Jever - „Das fühlt sich heute wirklich wie eine Niederlage an“, klagte Lars Poedtke, Trainer des Fußball-Kreisligisten FSV Jever, nach dem 1:1-Unentschieden seiner Mannschaft gegen den SV Ofenerdiek. Von Anfang an diktierte der FSV am Sonntagnachmittag das Geschehen auf dem Sportplatz an der Jahnstraße. Ball und Gegner hatten die Gastgeber im Griff und erspielten sich von Beginn an gute Möglichkeiten. Folgerichtig klingelte es früh im Kasten der Gäste. Nach acht Minuten spielte der FSV einen langen Ball auf die linke Seite, wo der flinke Falko Weis sich durchsetzte und zum 1:0 abschloss.

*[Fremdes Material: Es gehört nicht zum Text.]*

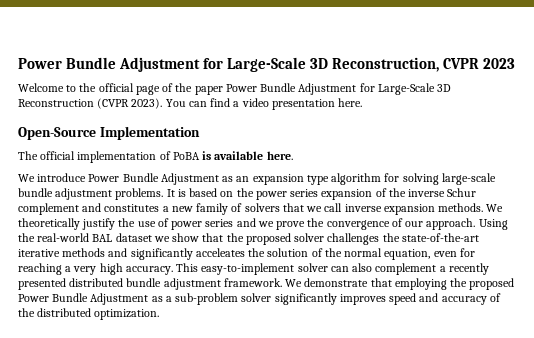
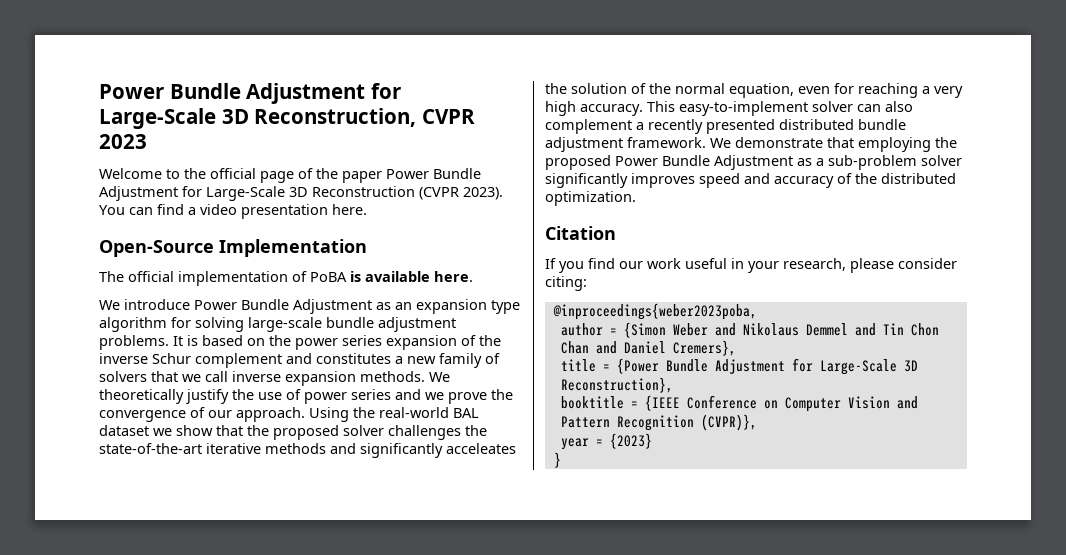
+ Citation
+ If you find our work useful in your research, please consider citing:
+ @inproceedings{weber2023poba,
+ author = {Simon Weber and Nikolaus Demmel and Tin Chon Chan and Daniel Cremers},
+ title = {Power Bundle Adjustment for Large-Scale 3D Reconstruction},
+ booktitle = {IEEE Conference on Computer Vision and Pattern Recognition (CVPR)},
+ year = {2023}
+ }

„Das Tor hat uns einen richtigen Schub gegeben. Wir haben danach wirklich ein gutes Spiel gezeigt“, sagte Poedtke. Tatsächlich schnürte seine Mannschaft den Gegner zeitweise in der eigenen Hälfte ein. Ofenerdiek wusste sich zumeist nur mit langen, klärenden Bällen zu behelfen, die der FSV prompt zum Aufbau des nächsten Angriffs nutzte. Allein die Belohnung fehlte. Und so kam es wie so häufig im Fußball: Die Gastgeber nutzten ihre Chancen nicht und wurden bestraft. Zehn Minuten vor dem Seitenwechsel kam der Gast besser in die Partie, erspielte sich seinerseits Gelegenheiten und traf praktisch mit dem Pausenpfiff zum 1:1-Ausgleich. „Das war sehr ärgerlich. Aber wir haben uns das selber zuzuschreiben. Kurz vor der Pause verlieren wir leider unsere Linie“, sagte Poedtke.
Die spielerische Linie fand sein Team aber nach dem Seitenwechsel wieder. Erneut gelang es den Jeveranern, sich ein Chancenplus zu erarbeiten. Doch ein Tor wollte einfach nicht mehr gelingen, sodass es bei der Punkteteilung blieb, die sich für den FSV unbefriedigend anfühlte. „Mit einem Sieg hätten wir einen Platz in der Tabelle klettern können. Das wurmt uns natürlich zusätzlich“, fasste Poedtke zusammen.